Initially, the table delineated the predictions made by each model, distinguishing between correctly predicted completions and dropouts. For instance, logistic regression correctly predicted 773 completions and 7 dropouts, whereas probit regression demonstrated similar results with 773 completions and 7 dropouts. In contrast, naïve Bayes showed 777 completions and 5 dropouts, indicating a slight improvement in correctly identifying the completions. These predictions are critical for understanding how each model performs in real-world scenarios, where accurate identification of both completions and dropouts is essential.
Accuracy measures the proportion of correct predictions (both completions and dropouts) of the total predictions made. The accuracy values for the models ranged from 0.980 for KNN to 0.988 for decision tree and SVM, as shown in the accompanying figure. This indicates that most models are highly accurate, with the decision tree and SVM slightly outperforming the other models. High accuracy is a desirable attribute in predictive models as it directly correlates with the reliability of the predictions made by the model.

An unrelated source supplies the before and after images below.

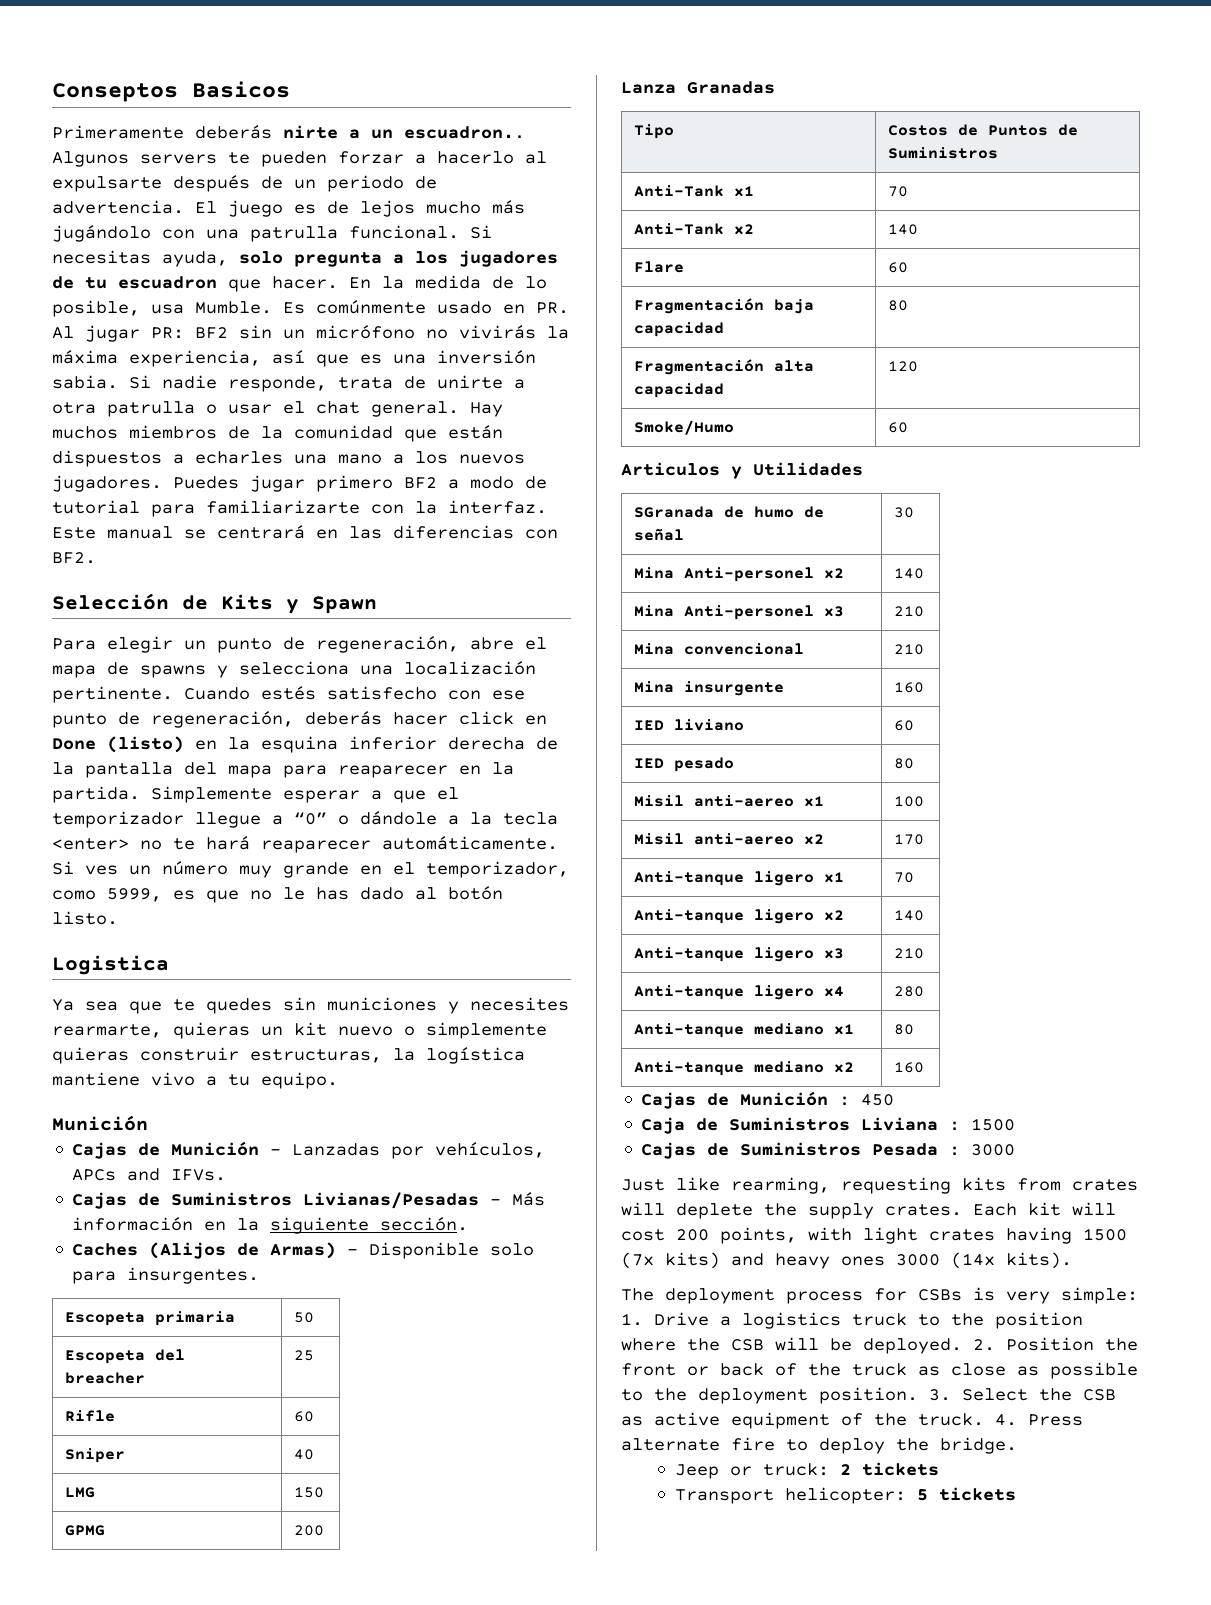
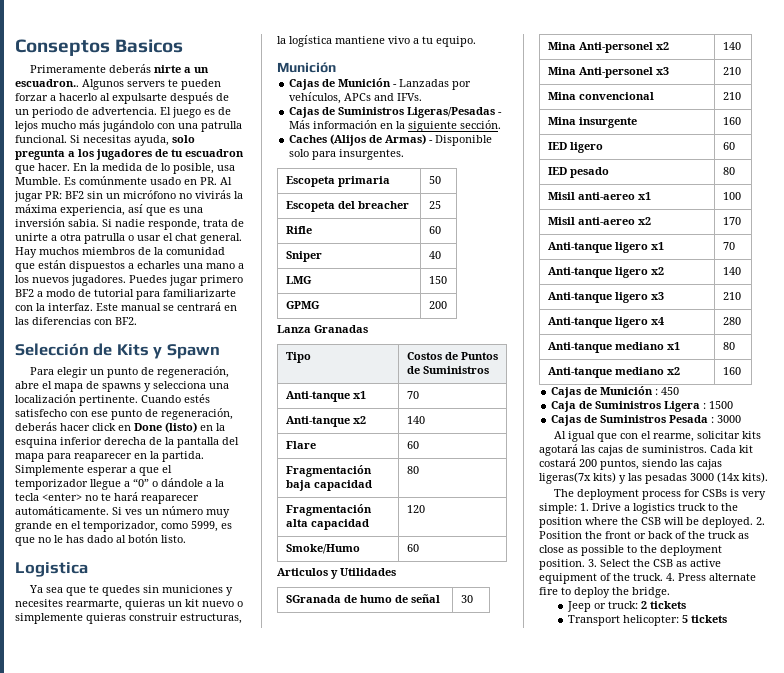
- Cajas de Suministros Livianas/Pesadas - Más información en la siguiente sección.
+ Cajas de Suministros Ligeras/Pesadas - Más información en la siguiente sección.
- Anti-Tank x1 | 70
- Anti-Tank x2 | 140
+ Anti-tanque x1 | 70
+ Anti-tanque x2 | 140
- IED liviano | 60
+ IED ligero | 60
- Caja de Suministros Liviana : 1500
+ Caja de Suministros Ligera : 1500
- Just like rearming, requesting kits from crates will deplete the supply crates. Each kit will cost 200 points, with light crates having 1500 (7x kits) and heavy ones 3000 (14x kits).
+ Al igual que con el rearme, solicitar kits agotará las cajas de suministros. Cada kit costará 200 puntos, siendo las cajas ligeras(7x kits) y las pesadas 3000 (14x kits).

The sensitivity, or recall, is the proportion of actual completions correctly identified by the model. All models exhibited high sensitivity, ranging from 0.984 for KNN to 0.993 for decision tree, SVM, and random forest. This consistency indicates that the models are effective in identifying students who will complete their courses, as illustrated in the sensitivity graph. High sensitivity is particularly crucial in educational contexts where accurately identifying students who are likely to succeed can help provide appropriate support to those at risk.
Specificity measures the proportion of actual dropouts that are correctly identified by the model. Specificity values ranged from 0.923 for logistic regression and probit regression to 0.956 for naïve Bayes, decision tree, and SVM, respectively. A higher specificity indicates better performance in identifying students who are likely to drop out, as depicted in the specificity figure. This metric is essential for understanding how well the model can discern between students who will drop out and those who will complete their courses, thus aiding targeted intervention strategies.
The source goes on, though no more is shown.